Tensorflow object detection train.py fails when running on cloud machine learning engine

Question

I have a small working example of the tensorflow object detection api working locally. Everything looks great. My goal is to use their scripts to run in Google Machine Learning Engine, which i've used extensively in the past. I am following these docs.

Declare some relevant variables

declare PROJECT=$(gcloud config list project --format "value(core.project)")
declare BUCKET="gs://${PROJECT}-ml"
declare MODEL_NAME="DeepMeerkatDetection"
declare FOLDER="${BUCKET}/${MODEL_NAME}"
declare JOB_ID="${MODEL_NAME}_$(date +%Y%m%d_%H%M%S)"
declare TRAIN_DIR="${FOLDER}/${JOB_ID}"
declare EVAL_DIR="${BUCKET}/${MODEL_NAME}/${JOB_ID}_eval"
declare  PIPELINE_CONFIG_PATH="${FOLDER}/faster_rcnn_inception_resnet_v2_atrous_coco_cloud.config"
declare  PIPELINE_YAML="/Users/Ben/Documents/DeepMeerkat/training/Detection/cloud.yml"

My yaml looks like

trainingInput:
  runtimeVersion: "1.0"
  scaleTier: CUSTOM
  masterType: standard_gpu
  workerCount: 5
  workerType: standard_gpu
  parameterServerCount: 3
  parameterServerType: standard

The relevant paths are set in the config, e.g

  fine_tune_checkpoint: "gs://api-project-773889352370-ml/DeepMeerkatDetection/checkpoint/faster_rcnn_inception_resnet_v2_atrous_coco_11_06_2017/model.ckpt"
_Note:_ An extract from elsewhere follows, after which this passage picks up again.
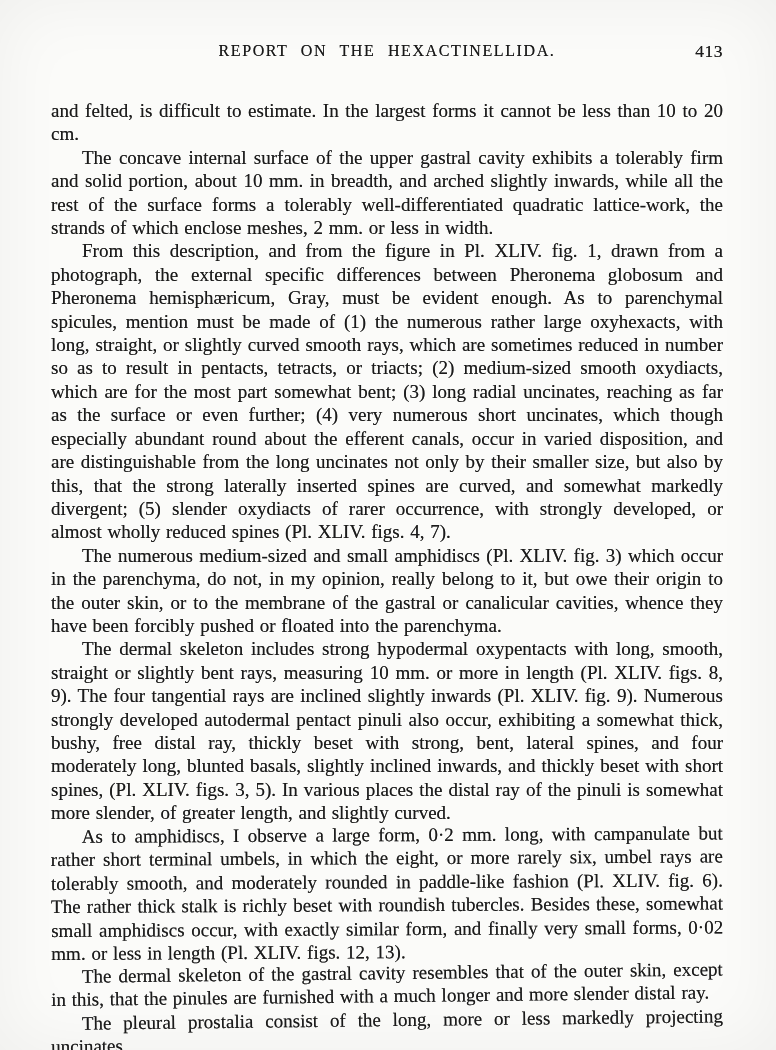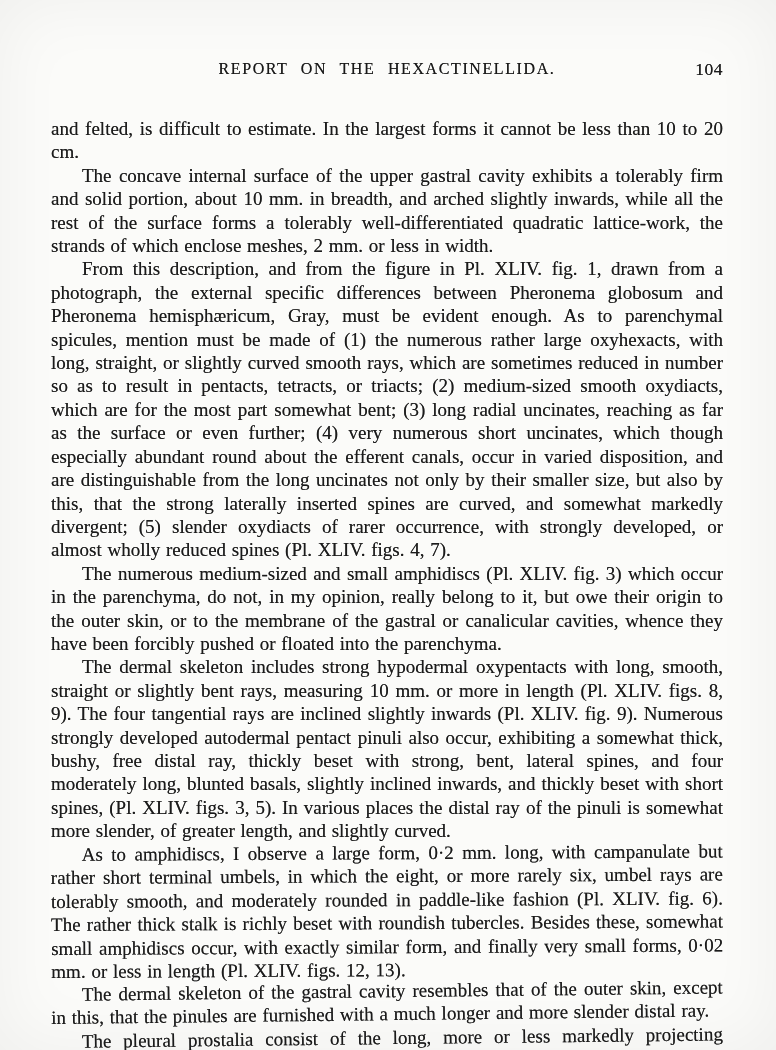"REPORT ON THE HEXACTINELLIDA." .page { padding: 60px 53px 0 51px -> 42px 53px 0 51px }
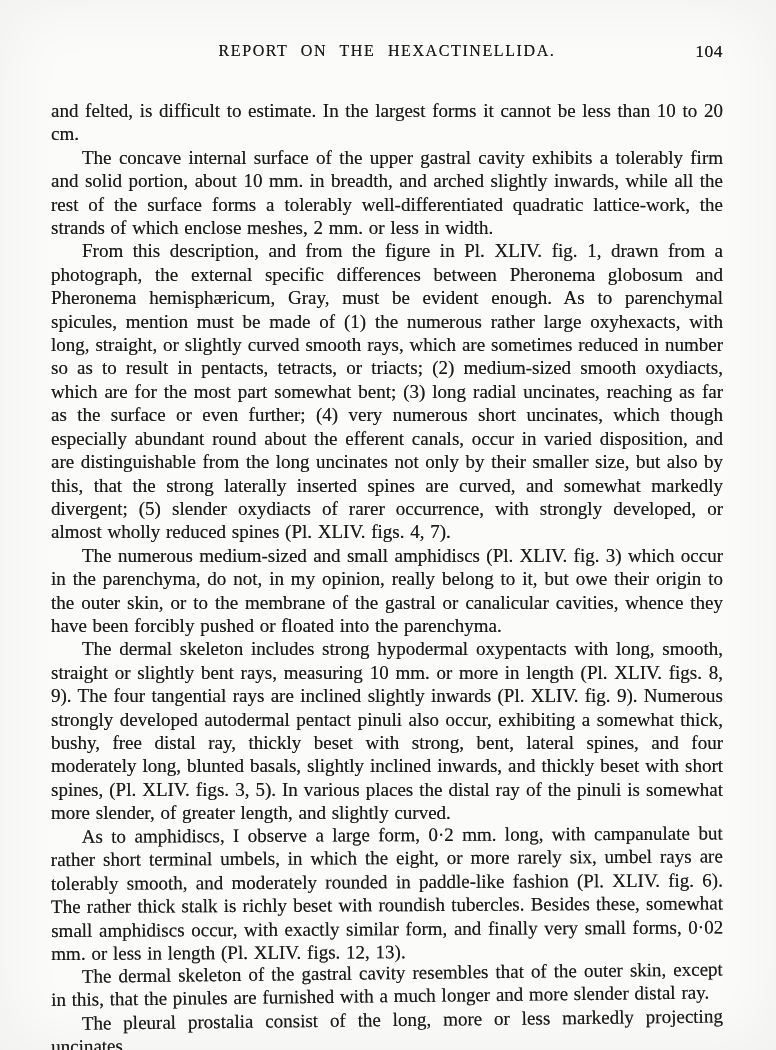"104" span.page-number { text: 104 -> 413 }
I've packaged object detection and slim using setup.py

Running

gcloud ml-engine jobs submit training "${JOB_ID}_train" \
    --job-dir=${TRAIN_DIR} \
    --packages dist/object_detection-0.1.tar.gz,slim/dist/slim-0.1.tar.gz \
    --module-name object_detection.train \
    --region us-central1 \
    --config ${PIPELINE_YAML} \
    -- \
    --train_dir=${TRAIN_DIR} \
    --pipeline_config_path= ${PIPELINE_CONFIG_PATH}

yields a tensorflow (import?) error. Its a bit cryptic

insertId:  "1inuq6gg27fxnkc"  
 logName:  "projects/api-project-773889352370/logs/ml.googleapis.com%2FDeepMeerkatDetection_20171017_141321_train"  
 receiveTimestamp:  "2017-10-17T21:38:34.435293164Z"  
 resource: {…}  
 severity:  "ERROR"  
 textPayload:  "The replica ps 0 exited with a non-zero status of 1. Termination reason: Error. 
Traceback (most recent call last):
  File "/usr/lib/python2.7/runpy.py", line 162, in _run_module_as_main
    "__main__", fname, loader, pkg_name)
  File "/usr/lib/python2.7/runpy.py", line 72, in _run_code
    exec code in run_globals
  File "/root/.local/lib/python2.7/site-packages/object_detection/train.py", line 198, in <module>
    tf.app.run()
  File "/usr/local/lib/python2.7/dist-packages/tensorflow/python/platform/app.py", line 44, in run
    _sys.exit(main(_sys.argv[:1] + flags_passthrough))
  File "/root/.local/lib/python2.7/site-packages/object_detection/train.py", line 145, in main
    model_config, train_config, input_config = get_configs_from_multiple_files()
  File "/root/.local/lib/python2.7/site-packages/object_detection/train.py", line 127, in get_configs_from_multiple_files
    text_format.Merge(f.read(), train_config)
  File "/usr/local/lib/python2.7/dist-packages/tensorflow/python/lib/io/file_io.py", line 112, in read
    return pywrap_tensorflow.ReadFromStream(self._read_buf, length, status)
  File "/usr/lib/python2.7/contextlib.py", line 24, in __exit__
    self.gen.next()
  File "/usr/local/lib/python2.7/dist-packages/tensorflow/python/framework/errors_impl.py", line 466, in raise_exception_on_not_ok_status
    pywrap_tensorflow.TF_GetCode(status))
FailedPreconditionError: .

I've seen this error in other questions related to prediction on Machine Learning Engine, suggesting this error probably(?) is not directly related to the object detection code, but it feels like its not being packaged correctly, missing dependencies? I've updated my gcloud to the latest version.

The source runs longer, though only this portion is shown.